Brighton Beach Memory and a Souvenir of 9/11

by Thomas J. Hubschman

Image courtesy of the British Library Online Photo Collection


A plane—it's hard to tell from this distance, but the odds are it's an old single-engine prop job—crosses the horizon about six miles south of the line of gray-green trees in the big cemetery a few blocks to the south of my fourth-storey apartment. The plane is dragging a banner behind it, huge by comparison, an ant toting a leaf 20 times its own size. The banner is perfectly extended, a big gray rectangle, slightly billowed, making me wonder if it is indeed the same sort of thing I used to see many years ago or some new fabric, more aerodynamic, made from some kind of superlightweight fiber.

I can't of course read anything printed on the banner from this distance. It's only by chance I spotted it sliding lazily across the gray sky through the frame of the one window I keep partially exposed despite the heat of the midday sun and the heavy humidity that has been with us almost constantly for the past two months.
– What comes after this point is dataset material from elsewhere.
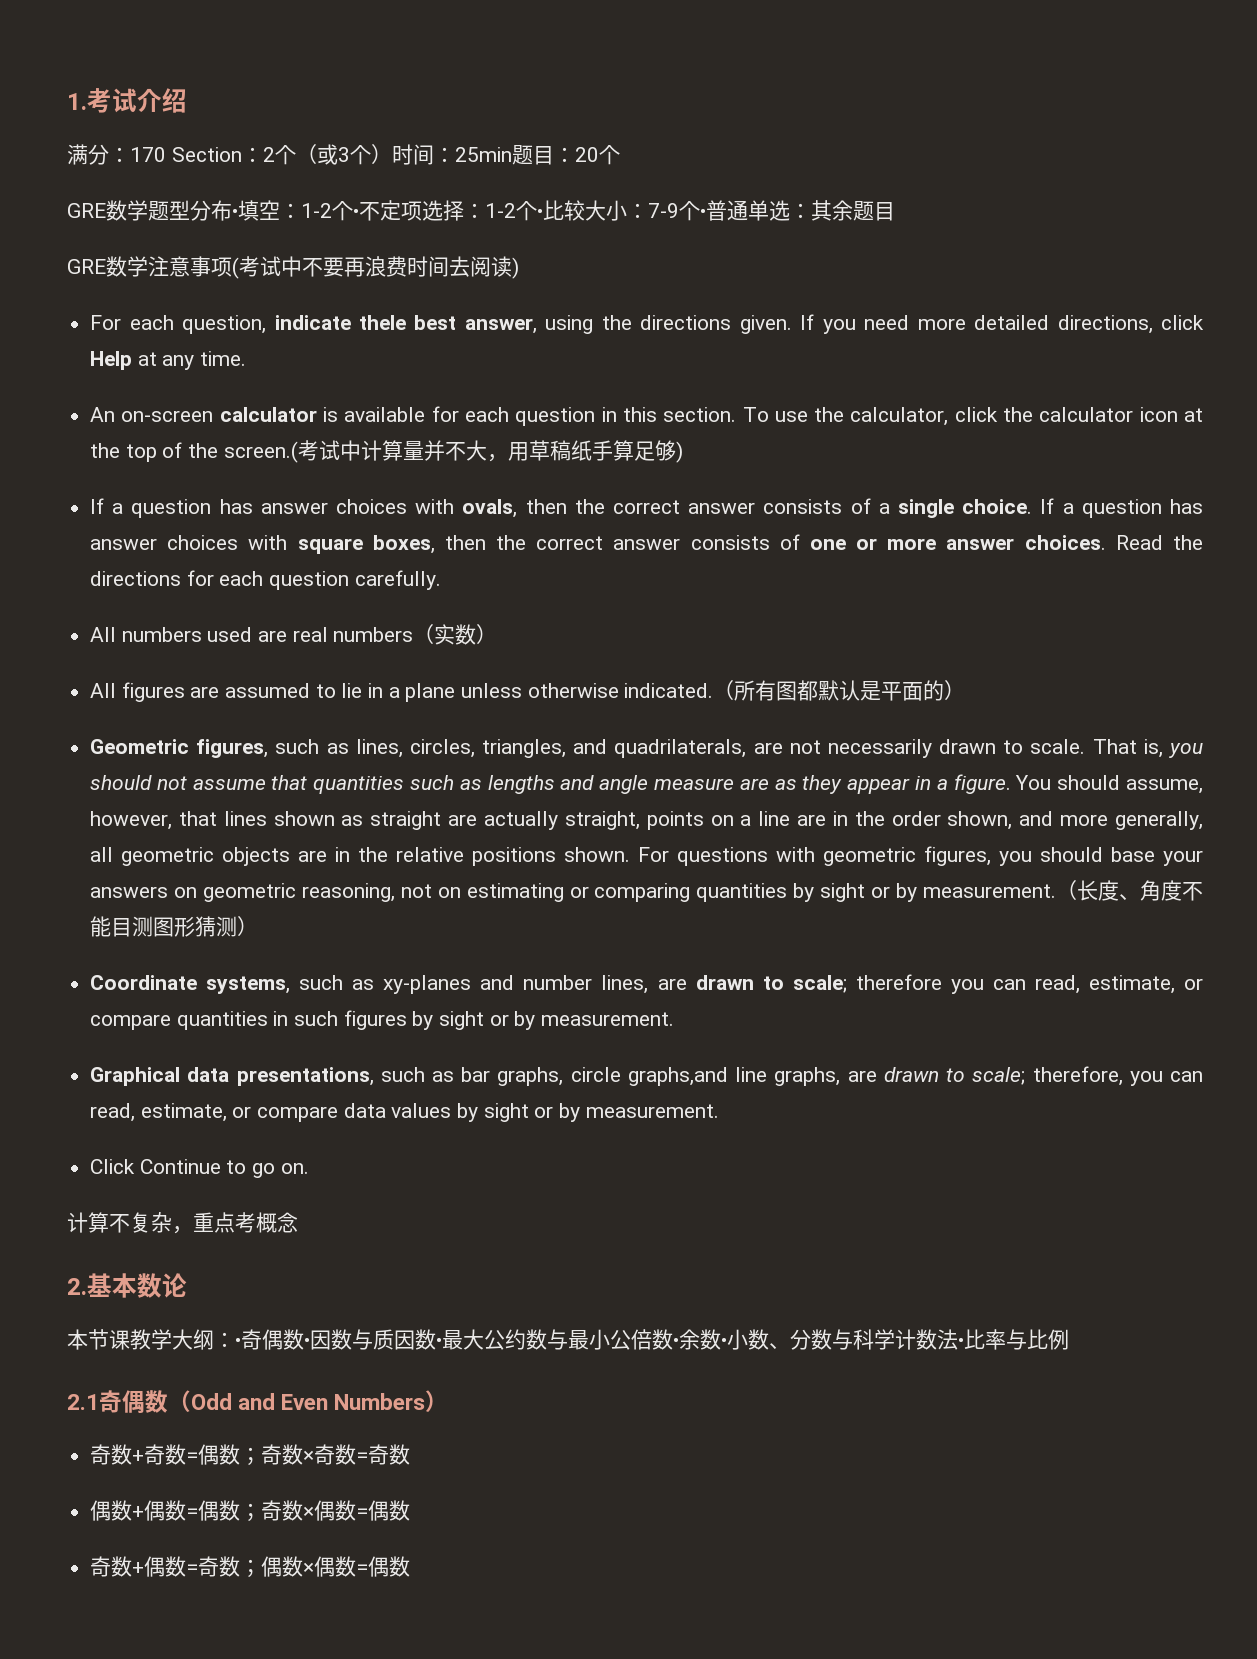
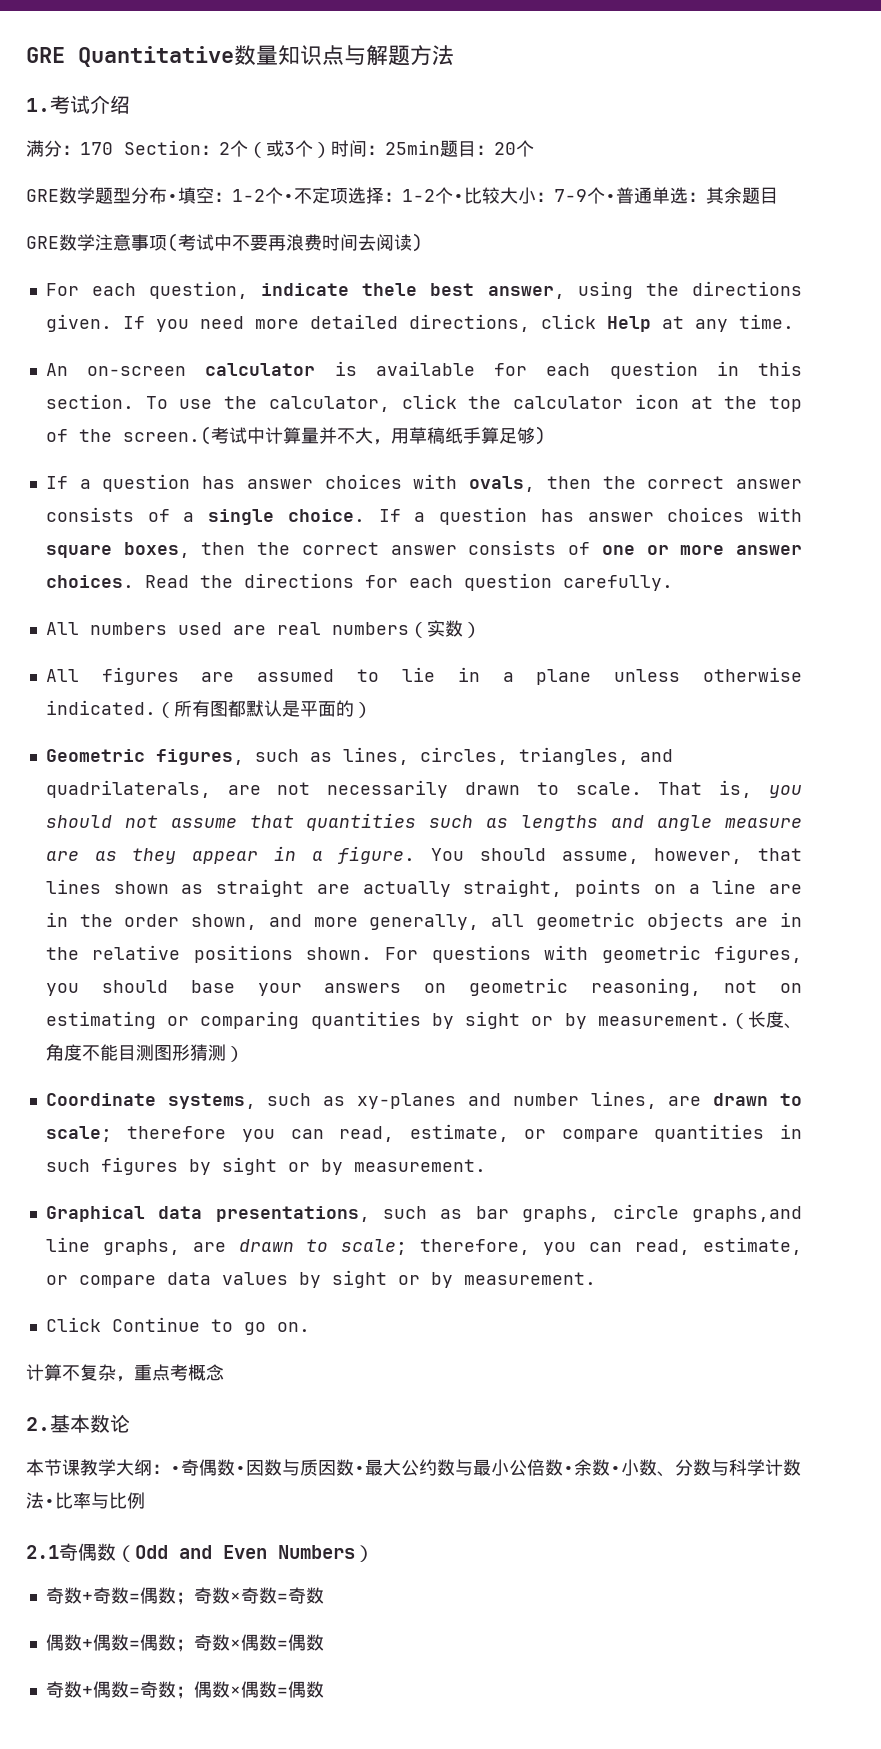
(67, 101) none -> [26,45,454,67] GRE Quantitative数量知识点与解题方法 //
I wonder, as I never did when I was on the beach—usually Brighton—gazing up at one of its sister crafts, how does a small plane get airborne dragging something that big and clumsy behind it? Or does it carry the banner inside until it nears the beaches and then unfurl it? Surely when the banner snaps into place behind, there would be a terrific jolt that would put the plane in danger of stalling, if not rip it apart.

Even in my youth those planes were old, sometimes WWI-vintage biplanes. It's a business, after all. Someone is paying the pilot who, I imagine, had higher goals in mind when he trained to fly. Maybe he's a veteran who used to fly supersonic fighters, down on his luck. I picture him in the cockpit today, angry, full of contempt for the human ants below, and not entirely sober.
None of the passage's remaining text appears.